Ante sí han tenido al propio Matas, la primera vez durante una declaración que duró dos días, a varios de sus exconsellers, al arquitecto Santiago Calatrava, a la alcaldesa de Valencia, Rita Barberá, al asesor externo de la Casa Real y Conde de Fontao, José Manuel Romero, al secretario personal de las Infantas, Carlos García Revenga y, en dos ocasiones, a Iñaki Urdangarin. La próxima cita la tienen con la Infanta.

Castro, quien recaló en Mallorca en 1985, ingresó, por oposición, en la carrera judicial en 1976. Sirvió en juzgados de Dos Hermanas o Lanzarote hasta que llegó a la isla con destino al Juzgado de lo Social número 2 de Palma. Fue en 1990 cuando le nombraron titular del Juzgado de Instrucción número 3, en el que permanece desde entonces.

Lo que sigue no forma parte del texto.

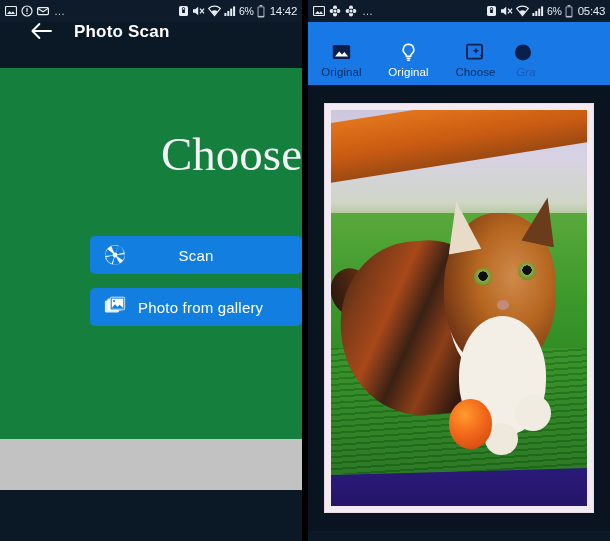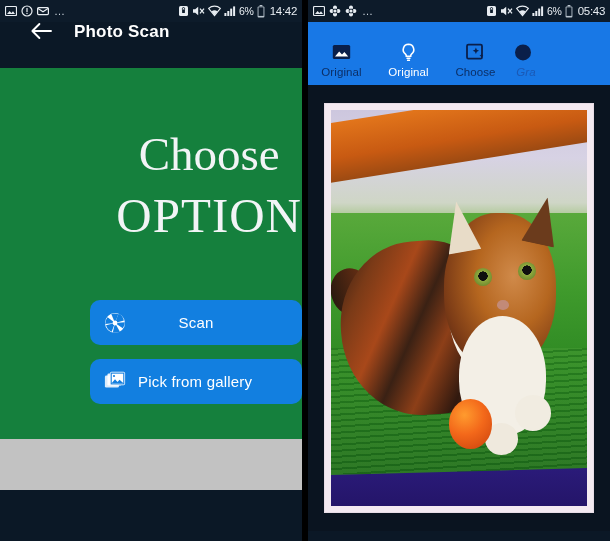--- a/index.html
+++ b/index.html
@@ -219,7 +219,6 @@
     <div class="left-body">
       <div class="choose-wrap">
         <div class="choose-1">Choose</div>
-        <div class="choose-2">OPTION</div>
       </div>
 
       <div class="btn btn-scan">

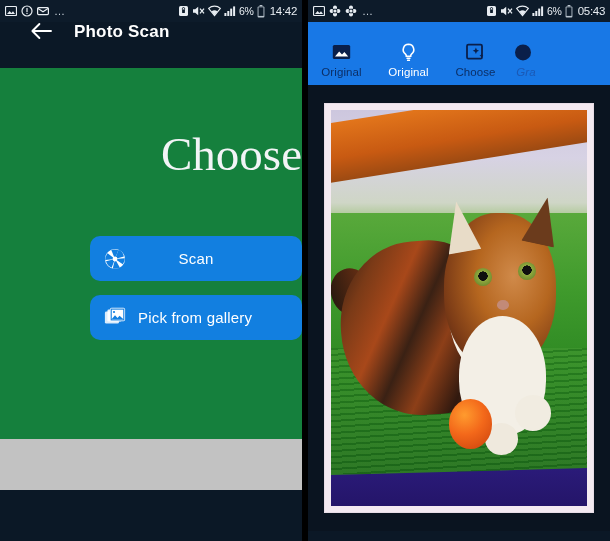--- a/index.html
+++ b/index.html
@@ -52,7 +52,7 @@
   .choose-2{font-size:49px;line-height:56px;letter-spacing:1px;margin-top:8px;}
 
   .btn{
-    width:212px;height:45px;border-radius:10px;background:#127fe0;
+    width:212px;height:38px;border-radius:5px;background:#127fe0;
     display:flex;align-items:center;position:relative;cursor:pointer;
   }
   .btn .bico{position:absolute;left:14px;top:50%;transform:translateY(-50%);line-height:0;}

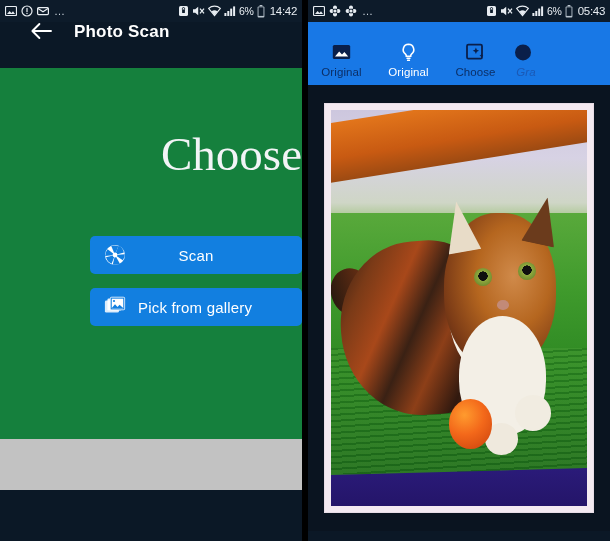--- a/index.html
+++ b/index.html
@@ -250,7 +250,7 @@
             <circle cx="10" cy="5" r="1.1" fill="#127fe0"></circle>
           </svg>
         </span>
-        <span class="blab">Pick from gallery</span>
+        <span class="blab">Photo from gallery</span>
       </div>
 
       <div class="gray-strip"></div>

Por su parte, Horrach, quien procede del Centro de Estudios Judiciales, fue nombrado por Orden Ministerial del 10 de marzo de 1993 Abogado Fiscal de la Adscripción Permanente de Ibiza. En 1994 fue nombrado en la Fiscalía del Tribunal Superior de Justicia de Baleares, donde tomó posesión el 15 de julio de ese año. Se encuentra en el puesto 821 del escalafón de la carrera fiscal.